The Security Architecture Worth Noting
One detail in this conversation that enterprises in regulated industries will want to understand: Fundamental's deployment model is built around what Fraenkel calls "confidential compute." The model is encrypted at both the architecture and weights layers, and deployed fully within the customer's own environment. The customer's data never leaves their infrastructure.
This architecture exists because regulated enterprises — banks, insurers, energy companies — can't send sensitive operational data to an external model endpoint. That's not a preference; it's a legal constraint in most jurisdictions. If Fundamental's system required the data to travel, the addressable market would shrink considerably. The design choice is therefore both a security feature and a business strategy.
The Larger Pattern
Here's what this conversation is really about, underneath the product discussion: a company is betting that the AI industry has been building the wrong half of the brain.
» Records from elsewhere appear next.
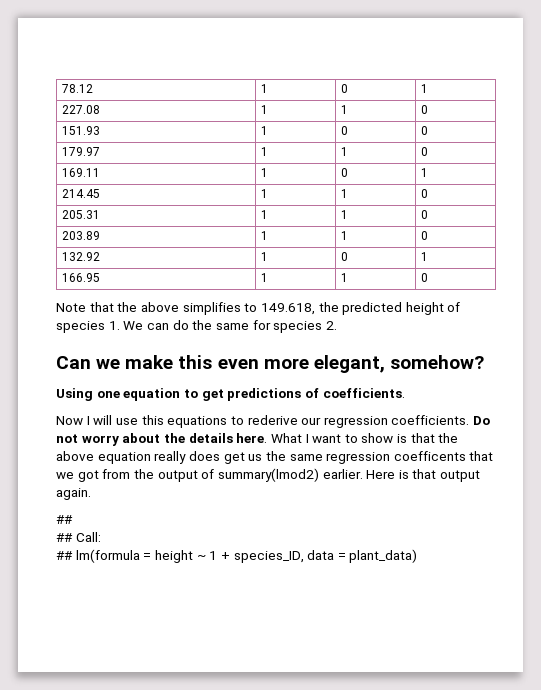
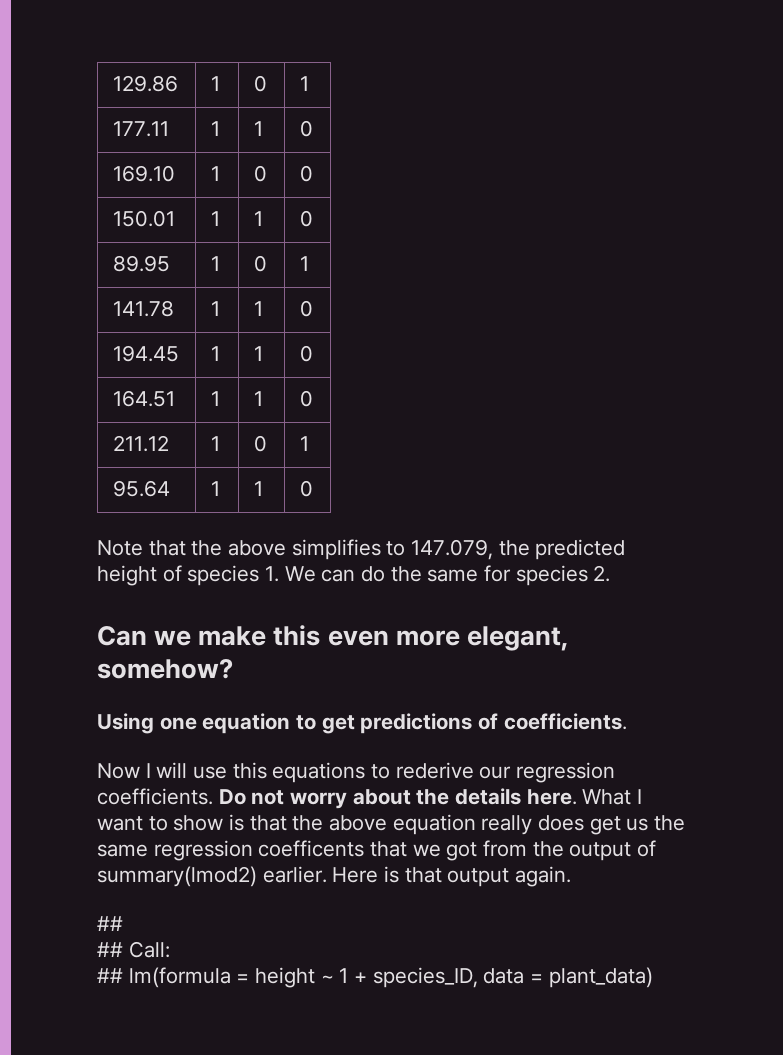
- 78.12 | 1 | 0 | 1
- 227.08 | 1 | 1 | 0
- 151.93 | 1 | 0 | 0
+ 129.86 | 1 | 0 | 1
+ 177.11 | 1 | 1 | 0
+ 169.10 | 1 | 0 | 0
- 179.97 | 1 | 1 | 0
- 169.11 | 1 | 0 | 1
- 214.45 | 1 | 1 | 0
- 205.31 | 1 | 1 | 0
- 203.89 | 1 | 1 | 0
- 132.92 | 1 | 0 | 1
- 166.95 | 1 | 1 | 0
+ 150.01 | 1 | 1 | 0
+ 89.95 | 1 | 0 | 1
+ 141.78 | 1 | 1 | 0
+ 194.45 | 1 | 1 | 0
+ 164.51 | 1 | 1 | 0
+ 211.12 | 1 | 0 | 1
+ 95.64 | 1 | 1 | 0
- Note that the above simplifies to 149.618, the predicted height of species 1. We can do the same for species 2.
+ Note that the above simplifies to 147.079, the predicted height of species 1. We can do the same for species 2.

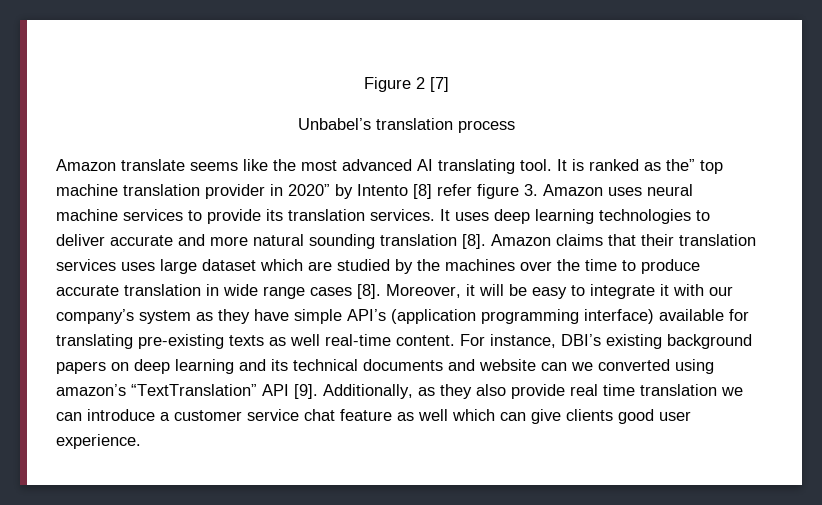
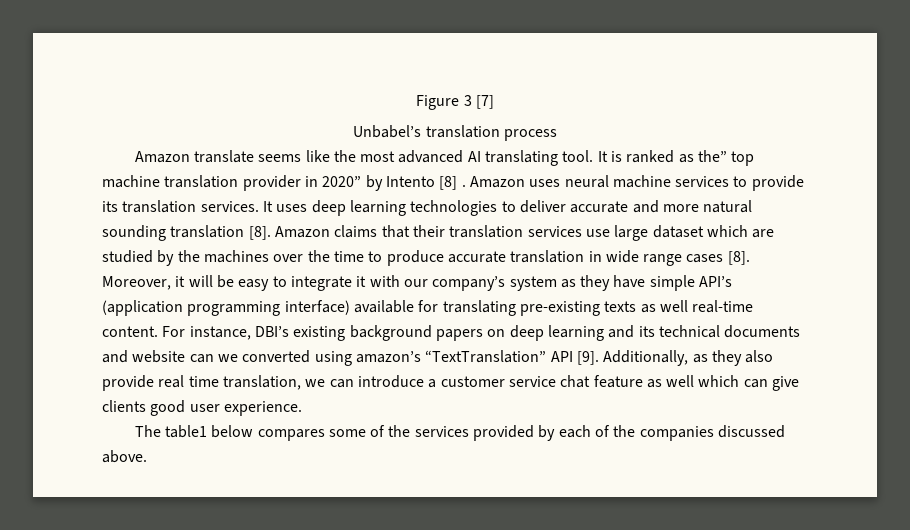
- Figure 2 [7]
+ Figure 3 [7]
- It is ranked as the” top machine translation provider in 2020” by Intento [8] refer figure 3. Amazon uses neural machine services to provide its translation services.
+ It is ranked as the” top machine translation provider in 2020” by Intento [8] . Amazon uses neural machine services to provide its translation services.
- Amazon claims that their translation services uses large dataset which are studied by the machines over the time to produce accurate translation in wide range cases [8].
+ Amazon claims that their translation services use large dataset which are studied by the machines over the time to produce accurate translation in wide range cases [8].
- Additionally, as they also provide real time translation we can introduce a customer service chat feature as well which can give clients good user experience.
+ Additionally, as they also provide real time translation, we can introduce a customer service chat feature as well which can give clients good user experience.
+ The table1 below compares some of the services provided by each of the companies discussed above.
The LLM wave was real and consequential. But language models are, at their core, pattern-matchers over text. The enterprise decisions that move markets — trading positions, credit approvals, inventory levels, demand forecasts — are not text problems. They're numerical inference problems, and they've been treated as second-class citizens in the current AI boom.
That's not because they're unimportant. It's because they're hard to make visible, hard to demo, and historically assumed to be "solved enough" by existing tools. Fraenkel's bet is that solved enough isn't actually good enough, and that there's a category of prediction problems — old problems, in many cases, running for decades — where significantly better models will translate directly to measurable revenue or risk outcomes.
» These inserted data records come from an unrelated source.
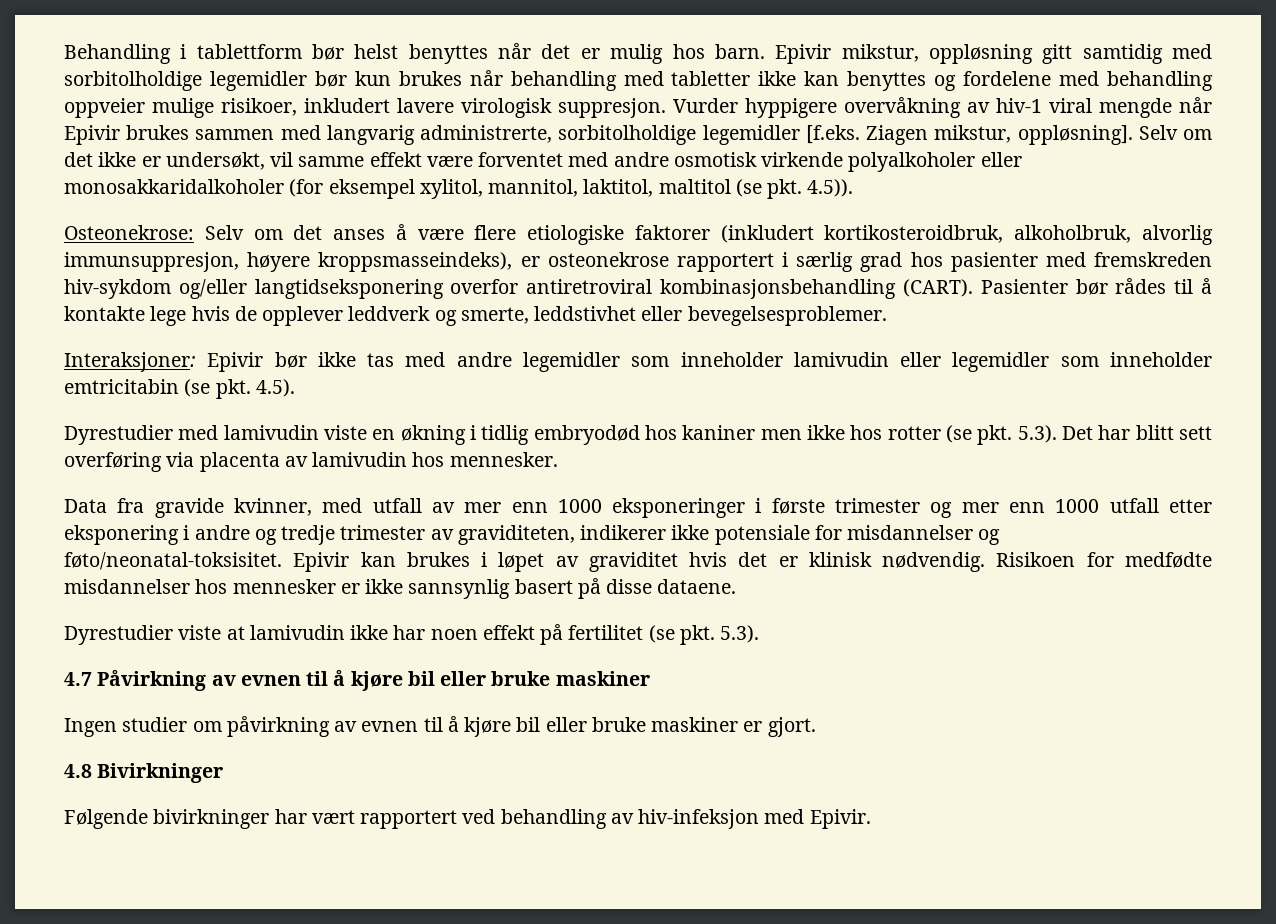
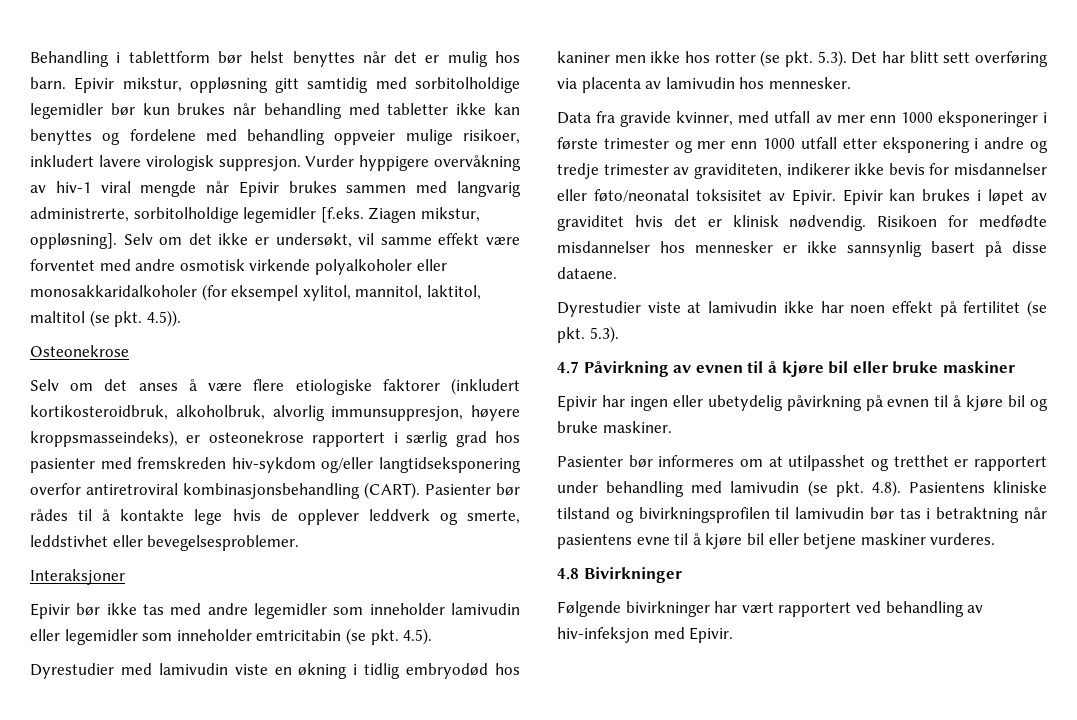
- Osteonekrose: Selv om det anses å være flere etiologiske faktorer (inkludert kortikosteroidbruk, alkoholbruk, alvorlig immunsuppresjon, høyere kroppsmasseindeks), er osteonekrose rapportert i særlig grad hos pasienter med fremskreden hiv-sykdom og/eller langtidseksponering overfor antiretroviral kombinasjonsbehandling (CART).
+ Osteonekrose
+ Selv om det anses å være flere etiologiske faktorer (inkludert kortikosteroidbruk, alkoholbruk, alvorlig immunsuppresjon, høyere kroppsmasseindeks), er osteonekrose rapportert i særlig grad hos pasienter med fremskreden hiv-sykdom og/eller langtidseksponering overfor antiretroviral kombinasjonsbehandling (CART).
- Interaksjoner: Epivir bør ikke tas med andre legemidler som inneholder lamivudin eller legemidler som inneholder emtricitabin (se pkt. 4.5).
+ Interaksjoner
+ Epivir bør ikke tas med andre legemidler som inneholder lamivudin eller legemidler som inneholder emtricitabin (se pkt. 4.5).
- Data fra gravide kvinner, med utfall av mer enn 1000 eksponeringer i første trimester og mer enn 1000 utfall etter eksponering i andre og tredje trimester av graviditeten, indikerer ikke potensiale for misdannelser og føto/neonatal-toksisitet.
+ Data fra gravide kvinner, med utfall av mer enn 1000 eksponeringer i første trimester og mer enn 1000 utfall etter eksponering i andre og tredje trimester av graviditeten, indikerer ikke bevis for misdannelser eller føto/neonatal toksisitet av Epivir.
- Ingen studier om påvirkning av evnen til å kjøre bil eller bruke maskiner er gjort.
+ Epivir har ingen eller ubetydelig påvirkning på evnen til å kjøre bil og bruke maskiner.
+ Pasienter bør informeres om at utilpasshet og tretthet er rapportert under behandling med lamivudin (se pkt. 4.8). Pasientens kliniske tilstand og bivirkningsprofilen til lamivudin bør tas i betraktning når pasientens evne til å kjøre bil eller betjene maskiner vurderes.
That bet might be right. It also might underestimate how entrenched the existing tooling is, how long enterprise procurement cycles run, and how hard it is to displace a methodology that's been baked into institutional workflows for twenty years.
The compelling demos and the messy production deployments tell different stories. Fraenkel knows this — it's why his standard advice to prospects is to skip the benchmarks and run the test themselves. For enterprises evaluating this category, that's probably the right instruction regardless of which vendor is delivering it.
Bob Reynolds is Senior Technology Correspondent at BuzzRAG.